**Task objective:** Bring together copies of the lines in the data below that contain the word "wiadomosci".

**Change detection data:**
++++

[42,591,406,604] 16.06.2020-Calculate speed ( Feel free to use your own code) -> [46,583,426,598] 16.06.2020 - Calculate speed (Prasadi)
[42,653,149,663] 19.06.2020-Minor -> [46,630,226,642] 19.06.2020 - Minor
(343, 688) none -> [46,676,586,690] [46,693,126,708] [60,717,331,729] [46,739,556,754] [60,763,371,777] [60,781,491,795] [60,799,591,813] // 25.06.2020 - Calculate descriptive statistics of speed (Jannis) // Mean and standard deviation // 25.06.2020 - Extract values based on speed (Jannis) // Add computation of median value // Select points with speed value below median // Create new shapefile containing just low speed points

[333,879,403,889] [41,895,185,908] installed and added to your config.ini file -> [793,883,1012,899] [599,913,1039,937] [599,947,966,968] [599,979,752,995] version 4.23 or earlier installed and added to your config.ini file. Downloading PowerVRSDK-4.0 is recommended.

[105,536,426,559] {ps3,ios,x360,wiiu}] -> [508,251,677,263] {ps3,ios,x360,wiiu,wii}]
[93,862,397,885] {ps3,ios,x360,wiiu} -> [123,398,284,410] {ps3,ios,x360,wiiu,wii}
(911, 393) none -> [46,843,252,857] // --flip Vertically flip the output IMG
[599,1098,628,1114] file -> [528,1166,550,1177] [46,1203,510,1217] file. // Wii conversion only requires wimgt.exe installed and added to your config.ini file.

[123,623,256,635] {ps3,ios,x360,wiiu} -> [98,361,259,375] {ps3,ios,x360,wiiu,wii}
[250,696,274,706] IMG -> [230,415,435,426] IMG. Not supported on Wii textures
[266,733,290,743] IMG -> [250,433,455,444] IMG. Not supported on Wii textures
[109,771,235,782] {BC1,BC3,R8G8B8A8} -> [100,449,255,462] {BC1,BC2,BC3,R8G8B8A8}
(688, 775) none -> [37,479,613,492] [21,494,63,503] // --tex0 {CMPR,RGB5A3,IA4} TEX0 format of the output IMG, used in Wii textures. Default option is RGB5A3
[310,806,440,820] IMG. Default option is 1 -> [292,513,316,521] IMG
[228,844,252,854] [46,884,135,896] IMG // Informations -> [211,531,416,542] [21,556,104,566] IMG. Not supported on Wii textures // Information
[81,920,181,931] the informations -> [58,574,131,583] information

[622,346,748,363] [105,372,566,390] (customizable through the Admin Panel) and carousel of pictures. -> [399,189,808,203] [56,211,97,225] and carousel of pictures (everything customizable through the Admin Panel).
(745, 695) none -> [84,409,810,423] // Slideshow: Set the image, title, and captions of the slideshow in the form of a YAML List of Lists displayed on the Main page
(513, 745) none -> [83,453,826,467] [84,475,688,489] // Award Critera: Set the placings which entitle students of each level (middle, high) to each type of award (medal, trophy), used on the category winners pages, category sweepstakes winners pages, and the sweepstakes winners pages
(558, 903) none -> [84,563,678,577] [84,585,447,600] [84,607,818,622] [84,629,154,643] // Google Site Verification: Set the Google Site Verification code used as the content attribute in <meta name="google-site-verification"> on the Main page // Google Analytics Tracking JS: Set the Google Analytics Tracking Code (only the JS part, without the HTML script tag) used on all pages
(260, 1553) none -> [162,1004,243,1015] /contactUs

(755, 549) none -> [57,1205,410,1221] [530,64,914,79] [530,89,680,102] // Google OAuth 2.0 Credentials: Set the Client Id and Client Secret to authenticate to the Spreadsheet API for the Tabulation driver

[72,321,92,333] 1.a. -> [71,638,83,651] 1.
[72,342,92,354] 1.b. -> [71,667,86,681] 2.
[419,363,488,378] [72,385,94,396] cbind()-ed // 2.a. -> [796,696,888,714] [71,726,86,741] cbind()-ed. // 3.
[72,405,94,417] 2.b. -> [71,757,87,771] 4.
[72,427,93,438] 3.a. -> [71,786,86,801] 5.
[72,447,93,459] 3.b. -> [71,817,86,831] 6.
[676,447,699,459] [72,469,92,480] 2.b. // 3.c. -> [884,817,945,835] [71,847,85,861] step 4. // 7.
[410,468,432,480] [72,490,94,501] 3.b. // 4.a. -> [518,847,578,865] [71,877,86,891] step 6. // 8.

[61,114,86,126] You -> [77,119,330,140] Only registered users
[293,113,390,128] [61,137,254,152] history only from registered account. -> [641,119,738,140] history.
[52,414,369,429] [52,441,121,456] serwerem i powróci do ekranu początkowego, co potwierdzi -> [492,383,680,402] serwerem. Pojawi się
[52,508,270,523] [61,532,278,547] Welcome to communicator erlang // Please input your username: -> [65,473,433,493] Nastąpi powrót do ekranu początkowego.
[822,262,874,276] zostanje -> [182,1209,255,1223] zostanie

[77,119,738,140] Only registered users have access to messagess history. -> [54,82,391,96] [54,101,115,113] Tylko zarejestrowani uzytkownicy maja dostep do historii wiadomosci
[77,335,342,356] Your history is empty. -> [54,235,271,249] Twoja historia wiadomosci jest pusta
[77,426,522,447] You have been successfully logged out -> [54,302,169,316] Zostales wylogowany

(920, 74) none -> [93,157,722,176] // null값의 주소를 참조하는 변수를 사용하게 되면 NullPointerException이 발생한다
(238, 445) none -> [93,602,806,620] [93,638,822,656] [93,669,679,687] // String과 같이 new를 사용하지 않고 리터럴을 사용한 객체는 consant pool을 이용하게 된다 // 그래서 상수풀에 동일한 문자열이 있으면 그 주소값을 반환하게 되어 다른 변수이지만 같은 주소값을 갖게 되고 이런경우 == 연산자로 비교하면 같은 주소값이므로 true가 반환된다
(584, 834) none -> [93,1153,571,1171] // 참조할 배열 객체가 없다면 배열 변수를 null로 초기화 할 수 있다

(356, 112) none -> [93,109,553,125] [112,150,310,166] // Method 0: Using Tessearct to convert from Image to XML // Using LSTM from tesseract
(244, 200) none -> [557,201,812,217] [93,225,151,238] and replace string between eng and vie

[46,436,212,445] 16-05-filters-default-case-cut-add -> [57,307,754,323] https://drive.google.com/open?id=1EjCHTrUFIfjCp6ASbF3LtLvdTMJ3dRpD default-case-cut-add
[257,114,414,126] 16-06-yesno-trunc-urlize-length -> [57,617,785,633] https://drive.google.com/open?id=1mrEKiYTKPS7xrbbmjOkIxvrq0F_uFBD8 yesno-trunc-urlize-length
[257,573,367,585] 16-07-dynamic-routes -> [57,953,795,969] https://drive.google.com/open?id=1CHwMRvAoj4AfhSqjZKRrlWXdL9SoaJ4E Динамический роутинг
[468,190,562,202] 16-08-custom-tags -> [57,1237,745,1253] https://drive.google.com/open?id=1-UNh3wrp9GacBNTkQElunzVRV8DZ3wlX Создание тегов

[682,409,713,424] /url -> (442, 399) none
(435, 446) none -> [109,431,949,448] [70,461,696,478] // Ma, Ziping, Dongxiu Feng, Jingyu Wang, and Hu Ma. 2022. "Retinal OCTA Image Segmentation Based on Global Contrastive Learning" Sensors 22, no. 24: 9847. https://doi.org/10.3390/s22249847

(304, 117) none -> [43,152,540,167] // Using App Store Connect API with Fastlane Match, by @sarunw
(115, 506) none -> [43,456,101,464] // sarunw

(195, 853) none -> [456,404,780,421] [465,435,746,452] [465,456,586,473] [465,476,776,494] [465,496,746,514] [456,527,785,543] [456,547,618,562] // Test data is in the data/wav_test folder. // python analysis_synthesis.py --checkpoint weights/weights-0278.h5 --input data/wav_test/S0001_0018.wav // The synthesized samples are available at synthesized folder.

++++

**Exercise output:**
[77,119,738,140] Only registered users have access to messagess history. -> [54,82,391,96] [54,101,115,113] Tylko zarejestrowani uzytkownicy maja dostep do historii wiadomosci
[77,335,342,356] Your history is empty. -> [54,235,271,249] Twoja historia wiadomosci jest pusta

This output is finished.